Now, some closing thoughts from J.C. Ryle (from Holiness, chapter 17) about how we all do some good to other souls while here:

I believe that just as ‘no man lives unto himself’ (Rom. 14:7), so also no man is converted only for himself and that the conversion of one man or woman always leads on, in God’s wonderful providence, to the conversion of others. I do not say for a moment that all believers know it. I think it far more likely that many live and die in the faith, who are not aware that they have done good to any soul. But I believe the resurrection morning and the judgment day, when the secret history of all Christians is revealed, will prove that the full meaning of the promise before us has never failed. I doubt if there will be a believer who will not have been to someone or other a ‘river of living water,’ a channel through whom the Spirit has conveyed saving grace. Even the penitent thief, short as his time was after he repented, has been a source of blessing to thousands of souls!

  1. Sonja
    May 23, 2011 at 7:02 pm

    Hi Lynda! What a lovely post, thank you for writing it. 🙂

    I will sometimes wistfully wonder how different my life would have been if salvation came a lot earlier. But it didn’t. Lol, at least He didn’t wait until I was 103!

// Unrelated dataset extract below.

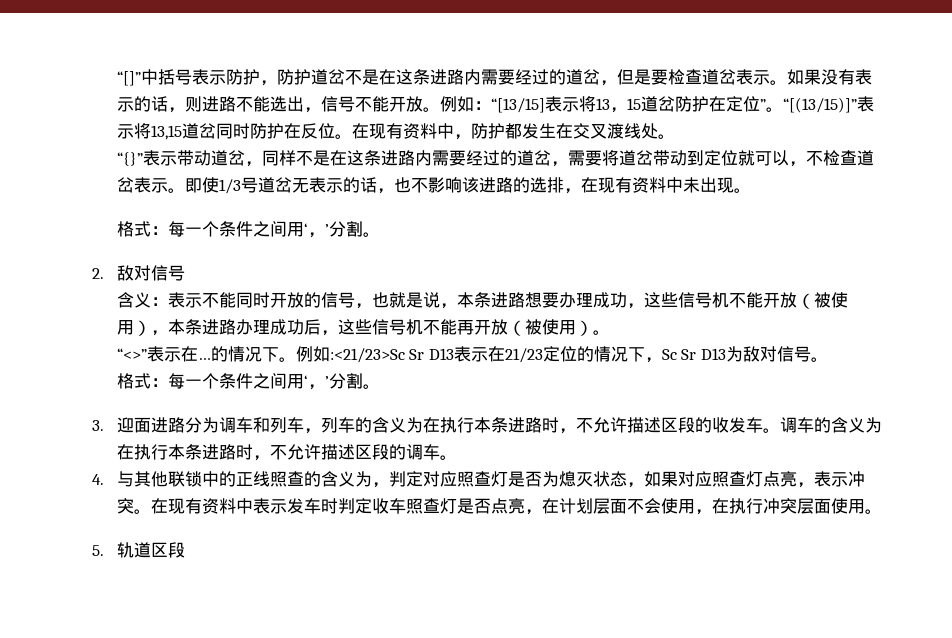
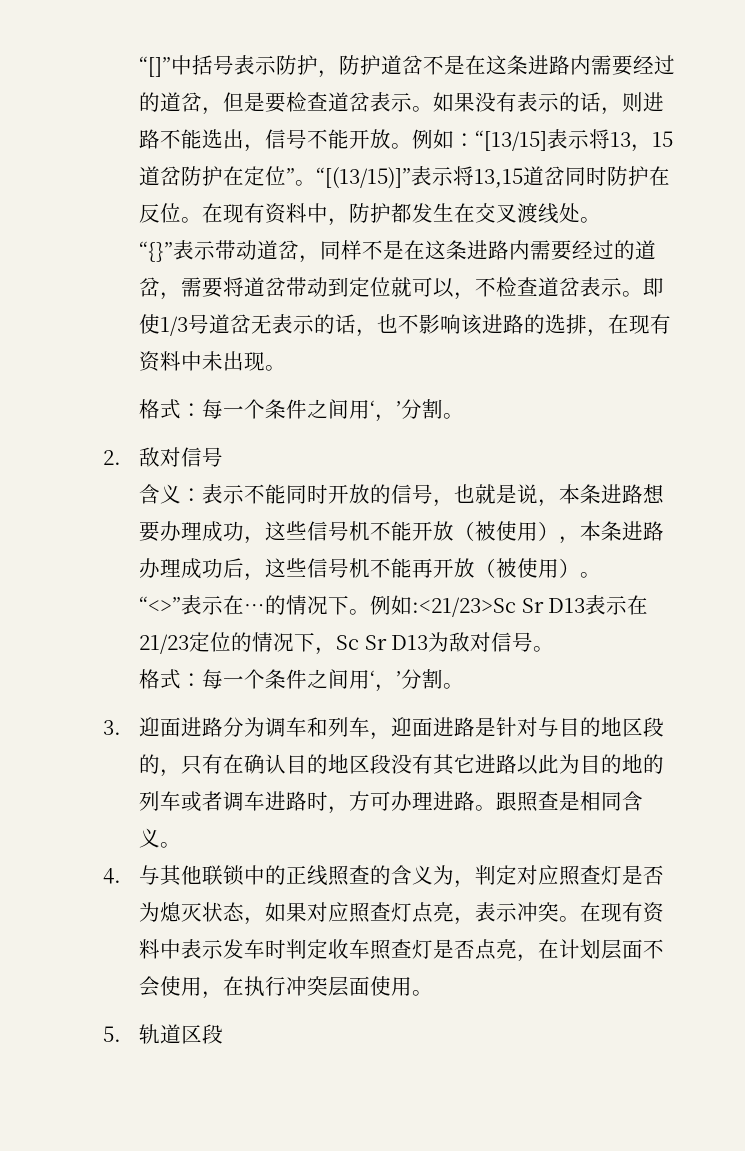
- 3.迎面进路分为调车和列车，列车的含义为在执行本条进路时，不允许描述区段的收发车。调车的含义为在执行本条进路时，不允许描述区段的调车。
+ 3.迎面进路分为调车和列车，迎面进路是针对与目的地区段的，只有在确认目的地区段没有其它进路以此为目的地的列车或者调车进路时，方可办理进路。跟照查是相同含义。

    Good thoughts on the thief — never really thought about him and the connection to the parable — it fits perfectly.

  2. May 24, 2011 at 9:07 am

    Hi Sonja,

    Thanks for commenting — yes, that story about a man saved at age 103 was pretty amazing! And these treasures from God’s word, such as the significance of the thief on the cross, are all the more reason to appreciate good, in-depth teachers, who point out some interesting things that might otherwise have been overlooked.